The support for Referendum 74 came from many different organizations, including faith groups.
Rev. Mark Travis of Bainbridge Island said he thinks the support from churches helped those of faith see Referendum 74 as less about religion and more about equality. He has been with his partner, Dr. Michael Tomberg, for 22 years, raising three children. They are also planning to marry next year.
Travis said people of faith came to see that “there were clergy of a variety, of not only Christian [faith] but also clergy of other faiths … who are in support of marriage equality and believe as I do that God doesn’t see us as male and female, but as spiritual entities.”
Election Day, as he sat “glued to the TV,” was a historic moment. “I just shouted ‘Hallelujah’ when it looked like marriage equality was going to win,” he said. “Over 10,000 gay and lesbian couples in the state who will now have the exact same civil rights and equal standing as our heterosexual brothers and sisters.”
Bonderud grew up in southern Florida, where most of his family does not accept his sexual orientation, and he developed a thick skin around straight people.
He said he’s lost some of his fear of straight people’s attitudes, partly because of Washington’s progressive culture, and partly because of the friends he and Smith have made in Kitsap County.
“It almost gave me a tingling sensation, a very happy sensation,” he said of watching the results Nov. 6. “I reached a point where I don’t have to go through feelings that people hate me.”
Smith said he had more faith in Washington’s population, having grown up in Kitsap with welcoming, “pragmatic” Catholic parents. But playing classical trumpet for weddings, as a hobby, Smith said he did dream of a traditional wedding.
“It was kind of sad, everyone looked so happy,” he said of weddings he’s played at. “That was something that I was never going to get, ever. We could be together, but having that ceremony, the affirmation of our life together, I’d like to do that.”
Now, with the support of many churches in the area, they may have a traditional church wedding after all.
Denise Farkas and Jennifer Christine, of Port Orchard, are very happy marriage equality was approved Nov. 6, but feel no need to adjust their future based on the new marriage license.
Farkas said she’s seen voters overturn marriage equality laws in Oregon and California, and doesn’t completely trust the state law will remain forever.

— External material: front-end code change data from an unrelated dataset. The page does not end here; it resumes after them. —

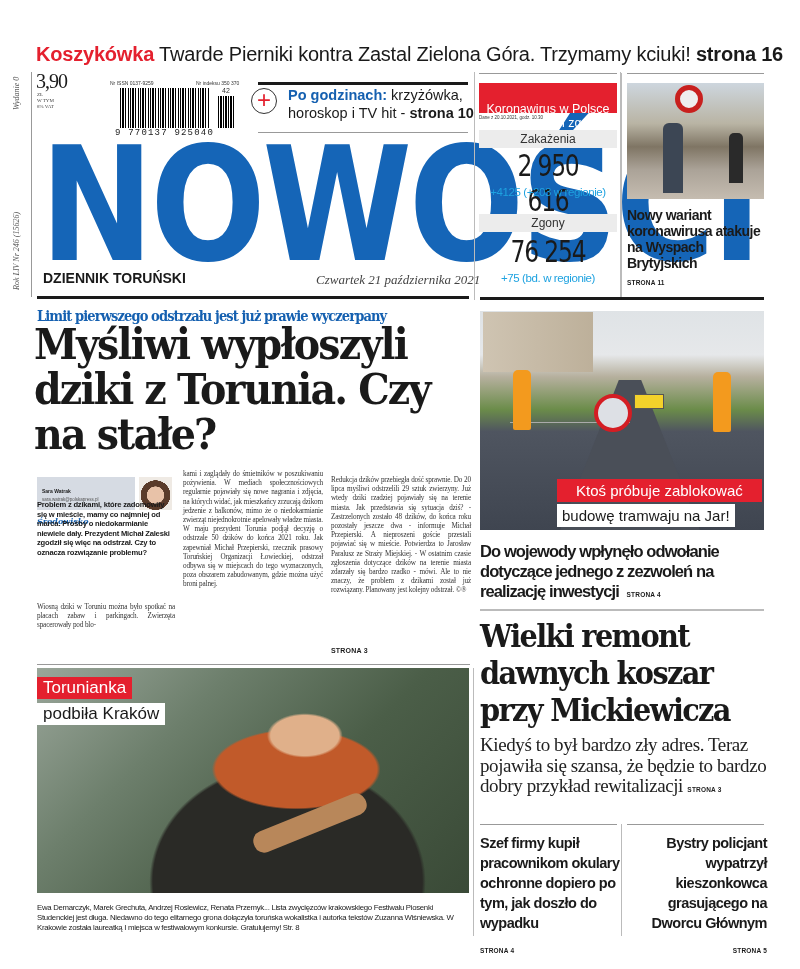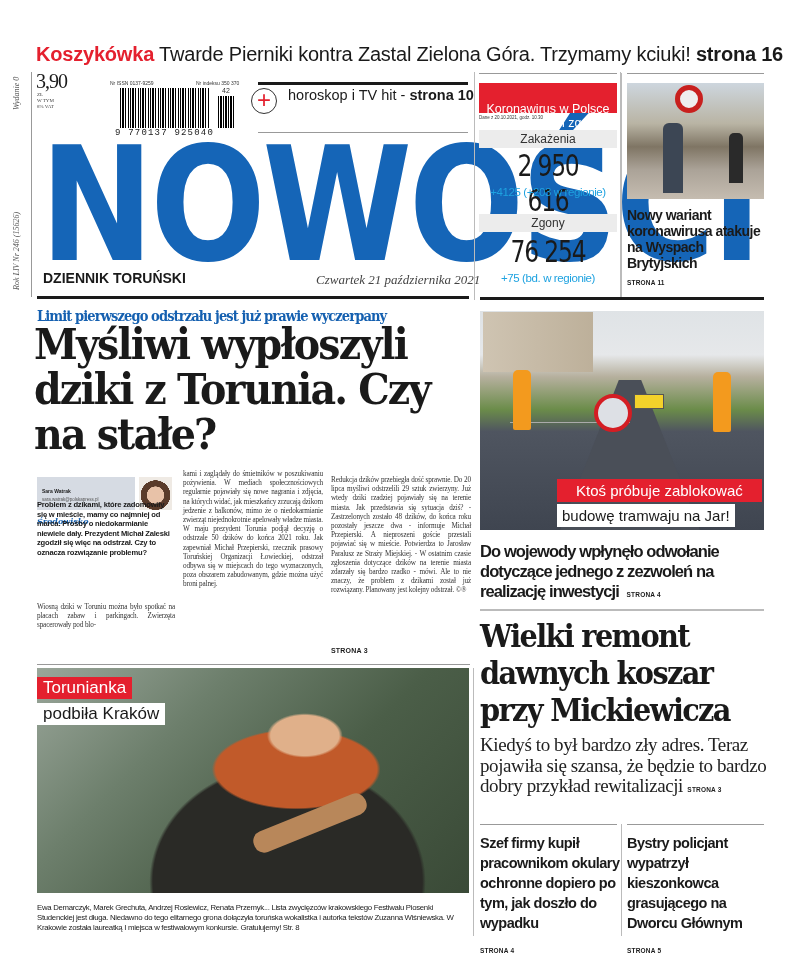--- a/index.html
+++ b/index.html
@@ -122,20 +122,21 @@
 <div class="abs tiny" style="left:110px; top:80px;">Nr ISSN 0137-9259</div>
 <div class="abs tiny" style="left:196px; top:80px;">Nr indeksu 350 370</div>
 <div class="abs barcode"></div>
 <div class="abs barcode-digits">9 770137 925040</div>
 <div class="abs barcode2"></div>
 <div class="abs tiny barcode2-n">42</div>
 
 <div class="abs promo-rule-top"></div>
 <div class="abs plus-circle">+</div>
 <div class="abs promo">
+  <div><span class="blue">Po godzinach:</span><span> krzyżówka,</span></div>
   <div><span>horoskop i TV hit - </span><span class="bold">strona 10</span></div>
 </div>
 <div class="abs promo-rule-bot"></div>
 
 <div class="abs logo">
   <div class="logo-text">NOWOŚCI</div>
 </div>
 <div class="abs subtitle">DZIENNIK TORUŃSKI</div>
 <div class="abs date">Czwartek 21 października 2021</div>
 <div class="abs mast-rule"></div>
@@ -211,16 +212,16 @@
   <span class="strona-sm" style="font-family:'Liberation Sans',sans-serif;">STRONA 3</span>
 </div>
 
 <div class="abs brief-rule" style="left:480px;"></div>
 <div class="abs brief-rule" style="left:627px;"></div>
 <div class="abs brief-sep"></div>
 <div class="abs brief" style="left:480px;">
   <div>Szef firmy kupił pracownikom okulary ochronne dopiero po tym, jak doszło do wypadku</div>
   <div class="strona-sm" style="margin-top:8px;">STRONA 4</div>
 </div>
-<div class="abs brief" style="left:627px;">
+<div class="abs brief" style="left:627px;text-align:right;">
   <div>Bystry policjant wypatrzył kieszonkowca grasującego na Dworcu Głównym</div>
   <div class="strona-sm" style="margin-top:8px;">STRONA 5</div>
 </div>
 
 </body></html>

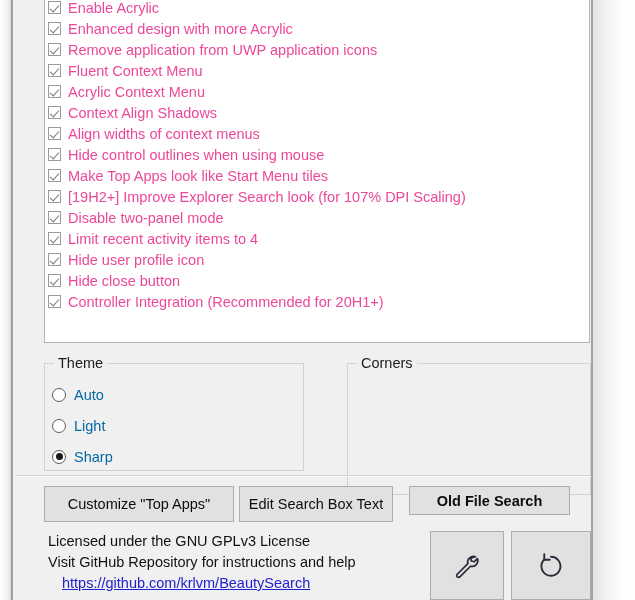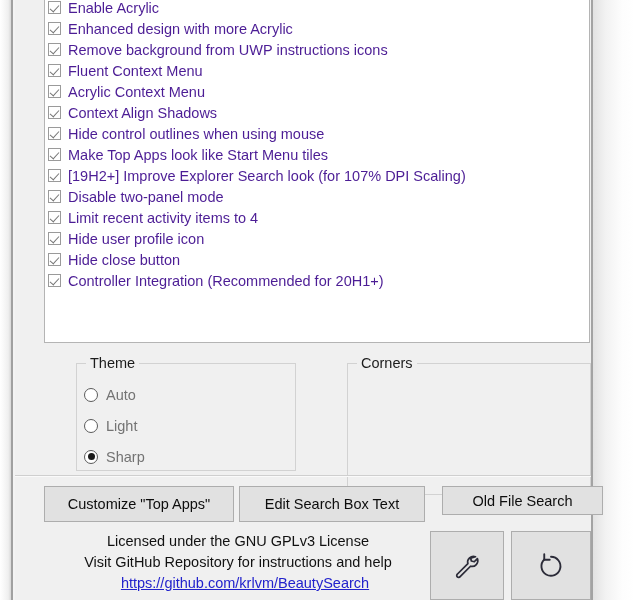--- a/index.html
+++ b/index.html
@@ -94,21 +94,21 @@
     left: 3px;
     top: 1px;
     width: 4px;
     height: 8px;
     border: solid #767676;
     border-width: 0 1.6px 1.6px 0;
     transform: rotate(42deg);
   }
   .cb-label {
     font-size: 14.5px;
-    color: #4c1d95;
+    color: #ec4899;
     white-space: nowrap;
     line-height: 16px;
   }
 
   
   .groupbox {
     position: absolute;
     border: 1px solid #d2d2d2;
     box-sizing: border-box;
     background: transparent;
@@ -153,21 +153,21 @@
     top: 50%;
     width: 7px;
     height: 7px;
     margin-left: -3.5px;
     margin-top: -3.5px;
     border-radius: 50%;
     background: #1a1a1a;
   }
   .radio-label {
     font-size: 14.5px;
-    color: #737373;
+    color: #0369a1;
     white-space: nowrap;
   }
 
   
   .separator {
     position: absolute;
     left: 0px;
     top: 475px;
     width: 576px;
     height: 2px;
@@ -187,24 +187,23 @@
     align-items: center;
     justify-content: center;
     padding: 0;
     cursor: default;
     white-space: nowrap;
   }
 
   
   .license {
     position: absolute;
-    left: 23px;
+    left: 33px;
     top: 531px;
     width: 400px;
-    text-align: center;
   }
   .license-line {
     font-size: 14.5px;
     color: #111111;
     line-height: 21px;
     white-space: nowrap;
   }
   .license-link {
     font-size: 14.5px;
     line-height: 21px;
@@ -235,36 +234,40 @@
         <div class="cb-row">
           <span class="cb-box checked"></span>
           <span class="cb-label">Enable Acrylic</span>
         </div>
         <div class="cb-row">
           <span class="cb-box checked"></span>
           <span class="cb-label">Enhanced design with more Acrylic</span>
         </div>
         <div class="cb-row">
           <span class="cb-box checked"></span>
-          <span class="cb-label">Remove background from UWP instructions icons</span>
+          <span class="cb-label">Remove application from UWP application icons</span>
         </div>
         <div class="cb-row">
           <span class="cb-box checked"></span>
           <span class="cb-label">Fluent Context Menu</span>
         </div>
         <div class="cb-row">
           <span class="cb-box checked"></span>
           <span class="cb-label">Acrylic Context Menu</span>
         </div>
         <div class="cb-row">
           <span class="cb-box checked"></span>
           <span class="cb-label">Context Align Shadows</span>
         </div>
         <div class="cb-row">
           <span class="cb-box checked"></span>
+          <span class="cb-label">Align widths of context menus</span>
+        </div>
+        <div class="cb-row">
+          <span class="cb-box checked"></span>
           <span class="cb-label">Hide control outlines when using mouse</span>
         </div>
         <div class="cb-row">
           <span class="cb-box checked"></span>
           <span class="cb-label">Make Top Apps look like Start Menu tiles</span>
         </div>
         <div class="cb-row">
           <span class="cb-box checked"></span>
           <span class="cb-label">[19H2+] Improve Explorer Search look (for 107% DPI Scaling)</span>
         </div>
@@ -283,21 +286,21 @@
         <div class="cb-row">
           <span class="cb-box checked"></span>
           <span class="cb-label">Hide close button</span>
         </div>
         <div class="cb-row">
           <span class="cb-box checked"></span>
           <span class="cb-label">Controller Integration (Recommended for 20H1+)</span>
         </div>
       </div>
 
-    <div class="groupbox" style="left:29px; top:363px; width:220px; height:108px;margin-left:32px;">
+    <div class="groupbox" style="left:29px; top:363px; width:260px; height:108px;">
       <span class="gb-title">Theme</span>
       <div class="gb-body" id="theme-options">
           <div class="radio-row">
             <span class="radio-dot"></span>
             <span class="radio-label">Auto</span>
           </div>
           <div class="radio-row">
             <span class="radio-dot"></span>
             <span class="radio-label">Light</span>
           </div>
@@ -308,22 +311,22 @@
         </div>
     </div>
 
     <div class="groupbox" style="left:332px; top:363px; width:244px; height:132px;">
       <span class="gb-title">Corners</span>
     </div>
 
     <div class="separator"></div>
 
     <button class="btn" style="left:29px; top:486px; width:190px; height:36px;">Customize "Top Apps"</button>
-    <button class="btn" style="left:224px; top:486px; width:186px; height:36px;">Edit Search Box Text</button>
-    <button class="btn" style="left:427px; top:486px; width:161px; height:29px;">Old File Search</button>
+    <button class="btn" style="left:224px; top:486px; width:154px; height:36px;">Edit Search Box Text</button>
+    <button class="btn" style="left:394px; top:486px; width:161px; height:29px;font-weight:bold;">Old File Search</button>
 
     <div class="license">
       <div class="license-line">Licensed under the GNU GPLv3 License</div>
       <div class="license-line">Visit GitHub Repository for instructions and help</div>
       <a class="license-link" href="#">https://github.com/krlvm/BeautySearch</a>
     </div>
 
     <button class="btn" style="left:415px; top:531px; width:74px; height:69px;">
       <span>
         <svg class="icon-svg" width="30" height="30" viewBox="0 0 24 24" fill="none" stroke="#2b2b38" stroke-width="1.4" stroke-linecap="round" stroke-linejoin="round">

“I think it’s fantastic that we live in a state that is more progressive. It’s a definite plus,” Farkas said. “But I know a lot of straight couples who [don’t] feel the need to get married either.”
Christine added, “I don’t feel I have to prove my relationship. My relationship works. It works for my family and works for my friends.” Farkas and Christine have been together for 11 years, and for the last four years have planned a “ceremony” (Christine’s word) and a “party” (Farkas’ word) with their family and friends for early 2013.
“There’s never been a question that we weren’t together and a couple [in our families’ minds],” Christine said. “We’re very lucky in that respect, I think.”
Farkas and Christine are not registered domestic partners, but are established in their careers and drew up a will together — which they say is enough for now.
“When it passes on a [federal] government level, when my partner and I can file a joint tax return, I will party in the streets,” Christine said.
The other couples agreed; especially when it comes to pensions and other retirement benefits, it is an uphill battle until there is federal legislation that overturns the Defense of Marriage Act and allows for same-sex marriage.
“Just because I’ve lived for so many years with this inequality, now that [equality] is there, I want to get that paperwork done,” Smith said. “We’re happy, I’m very happy, I like this life, I like my partner, I love my partner, I want to continue to see this happen and grow.”